- Last week I started a new discussion about sharing and extending research protocols.
My Colleague sent me a link to the Prometheus Wiki
a site for sharing research protocols. The idea is to give people
a place to post research protocols since everyone develops them
and then mentions them in papers but they rarely make it online in
a usable format. We see this as a big bottleneck in the rate of
knowledge discovery. Since users will always want to change and
adapt a given protocol for changing applications or new technology
or just to improve it. This sort of thing is done with open source
all the time (i.e. git) but how you'd do it with an online
protocol based out of a wiki is unknown. The current version of
the website is not very flexible and doesn't really enable the
sort of dynamic collaboration that I envision would make this a
really useful tool. Git seems like an obvious conceptual starting
point but there'd need to be a front end markup system in place
that was integrated with that git-type backend. Since you've
mentioned git a few times and the open science project, I thought
you might find this interesting to think about. any suggestions or
inspirations would be welcomed
My past experience
- I have previously tried to use a wiki for the development of new sections in an existing study protocol on estimating the effects of bushfire smoke air pollution and human health.

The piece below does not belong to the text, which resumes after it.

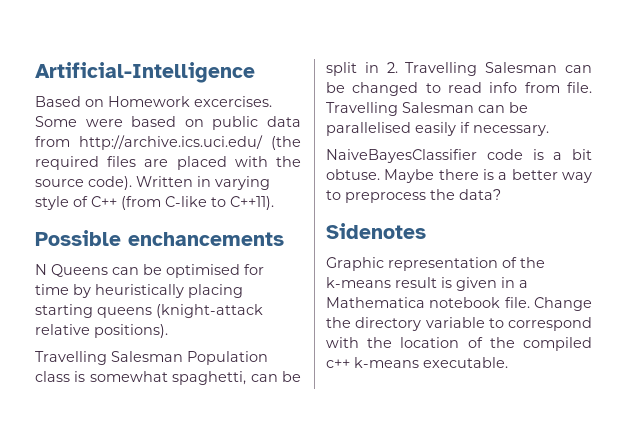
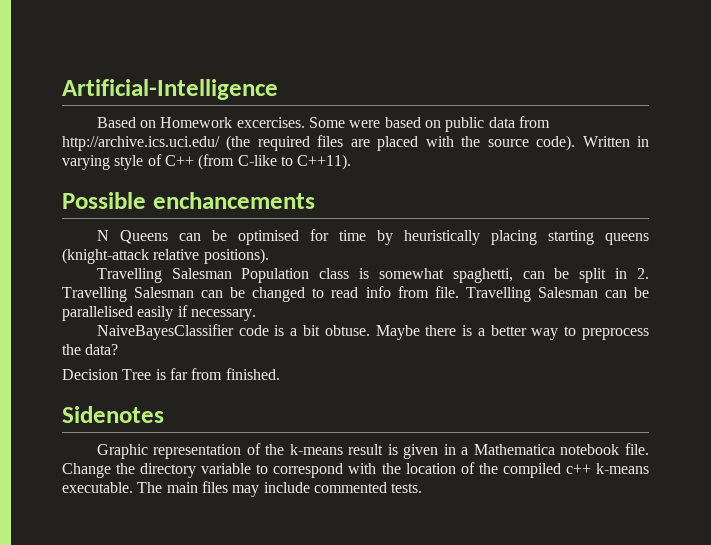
(501, 194) none -> [62,368,280,380] // Decision Tree is far from finished.
(508, 362) none -> [137,481,423,497] The main files may include commented tests.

- We combined elements of two major air pollution/health study protocols (one from Europe, one from America) with local considerations and decisions made within our team.
- On reflection all this was mostly useful for me, to a lesser extent the other programmer and I don’t think the project manager or statistician ever even looked at any of this.
Jeff Leek’s current approach using GitHub
I have been keeping an eye on the work by Jeff Leek on putting protocols onto Github and inviting collaboration to edit and extend them as he says:
I put it on Github because I'm still not 100% sure I got it
right... I would welcome feedback/pull requests on how we can
improve the policy to make it better
Leek Group policies and protocols on github so far
- https://github.com/jtleek/rpackages accompanied by this post
- https://github.com/jtleek/reviews accompanied by this post
- https://github.com/jtleek/datasharing accompanied by this post
I forked “datasharing” for my own. Renamed: “How to share data to avoid misunderstanding”
- I liked the datasharing policy so much I forked it for my own collaborations.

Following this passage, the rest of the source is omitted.